Hingga suara dering ponsel membuat Abimana segera bangkit dari posisinya. Ia meraih ponsel itu dari dalam saku blazer yang masih ia kenakan. Saat menatap layar dari benda pintar tersebut, Abimana mendapati nama Bianca sebagai sang penelepon yang menurutnya cukup untuk menghibur gundah gulana di dalam hatinya saat ini.
"Halo, Sayang!" sapa Abimana begitu manis. "Bersabarlah sedikit lagi. Aku pasti akan menjemputmu. Tenang saja ... ya, aku juga rindu padamu."
***
Konferensi pers langsung Isabela atur sesuai permintaan Kinara. Tentu saja Kresna ikut andil dalam pelaksanaan kegiatan tersebut nantinya. Tak sulit mengundang para wartawan, sebab nama Kinara pun sudah tidak asing lagi bagi mereka. Meskipun bukan seorang artis atau penyanyi, nama Kinara sering disebut-sebut sebagai CEO muda nan cantik yang telah memimpin Diamond Pelace, dan bahkan berhasil mengembangkan bisnis perusahaannya di bidang real estate tersebut. Sosok Kinara menjadi idaman bagi sebagian besar pengguna sosial media yang telah menjadi trend di masa sekarang.
"Benarkah tidak apa-apa?" gumam Kresna yang sejujurnya masih ragu untuk mengungkapkan segala fakta yang ada. Ia jarang sekali bermain menyerang secara terbuka seperti sekarang, apalagi melibatkan para pencari berita. Posisi Kinara sebagai pesohor pun akan memperbesar pemberitaan. Meski ada bukti yang akurat mengenai perselingkuhan Abimana, tetap saja Abimana bisa mencari celah untuk menyalahkan Kinara yang justru tak bisa menjaga rahasia.
"Tuan, Anda hanya perlu melakukannya saja. Saya harap Anda bisa memercayai ucapan Nyonya Kinara. Beliau tidak akan mengambil keputusan secara sembarangan," ucap Isabela yang masih bersama Kresna di dalam lobi kantor tersebut.
Mendengar ucapan Isabela, Kresna hanya bisa tersenyum tanpa mengatakan apa pun. Semoga saja cara untuk mengungkap kesalahan Abimana pada publik bukanlah sesuatu yang salah.
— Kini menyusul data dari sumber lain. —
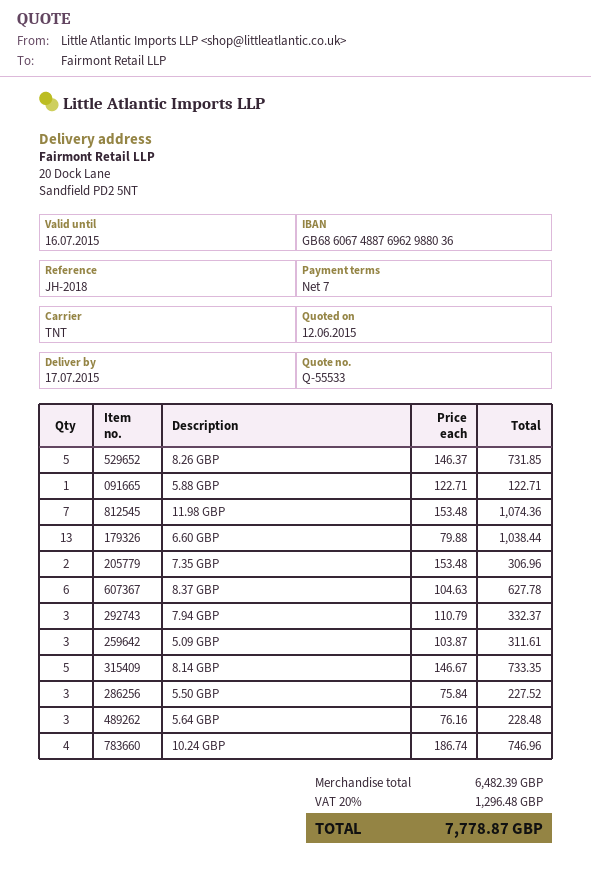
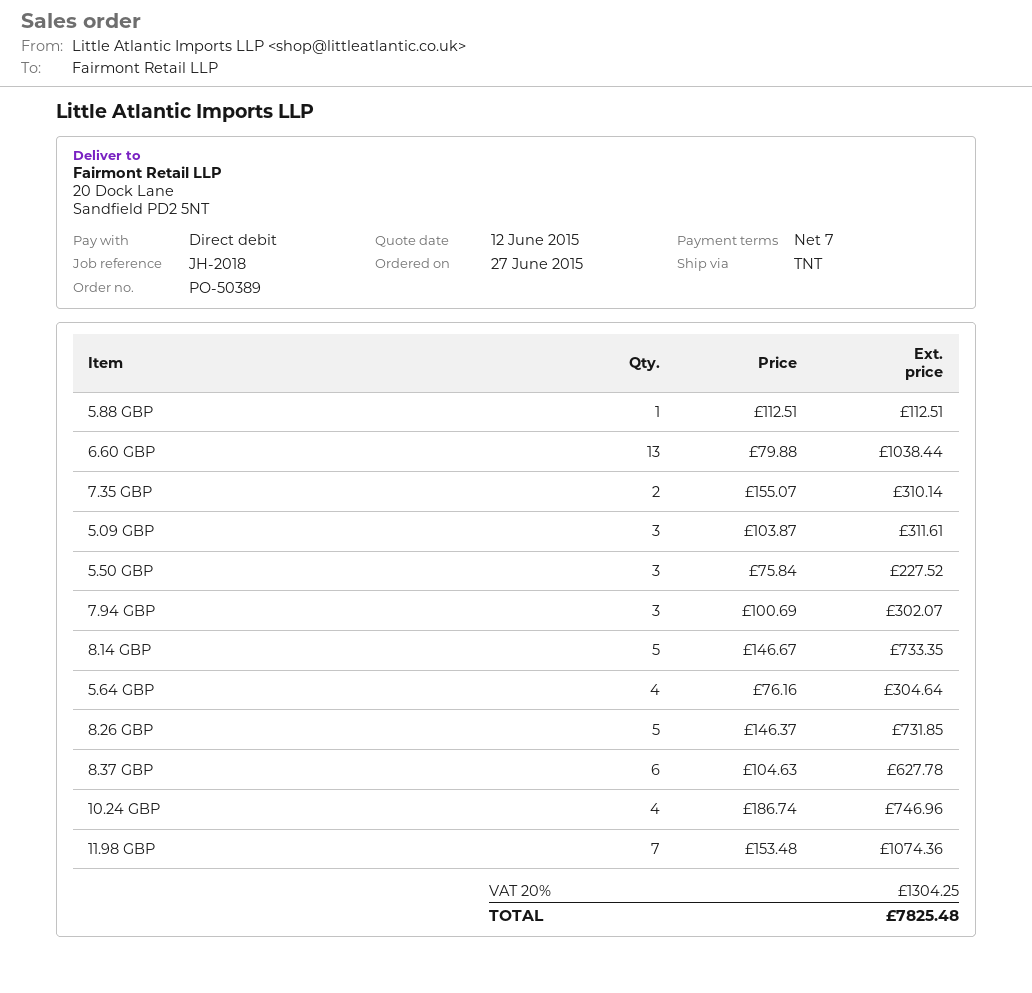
5.88 GBP: 1 x 122.71 = 122.71 -> 1 x 112.51 = 112.51
7.35 GBP: 2 x 153.48 = 306.96 -> 2 x 155.07 = 310.14
7.94 GBP: 3 x 110.79 = 332.37 -> 3 x 100.69 = 302.07
5.64 GBP: 3 x 76.16 = 228.48 -> 4 x 76.16 = 304.64
tax: 20% = 1296.48 -> 20% = 1304.25
total: 7778.87 -> 7825.48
Setelah berusaha meyakinkan diri, Kresna segera mengambil langkah. Ia harus berangkat ke tempat di mana konferensi pers akan digelar. Sejumlah bukti dan data pun sudah ia persiapkan di dalam tas jinjing berwarna hitam.
"Semuanya akan dimulai dari sekarang, Abimana ...." Kinara bergumam di ruangannya sendiri sembari menatap keluar jendela dan mendapati mobil Kresna serta mobil pengacara lainnya berjalan keluar dari gerbang perusahaannya.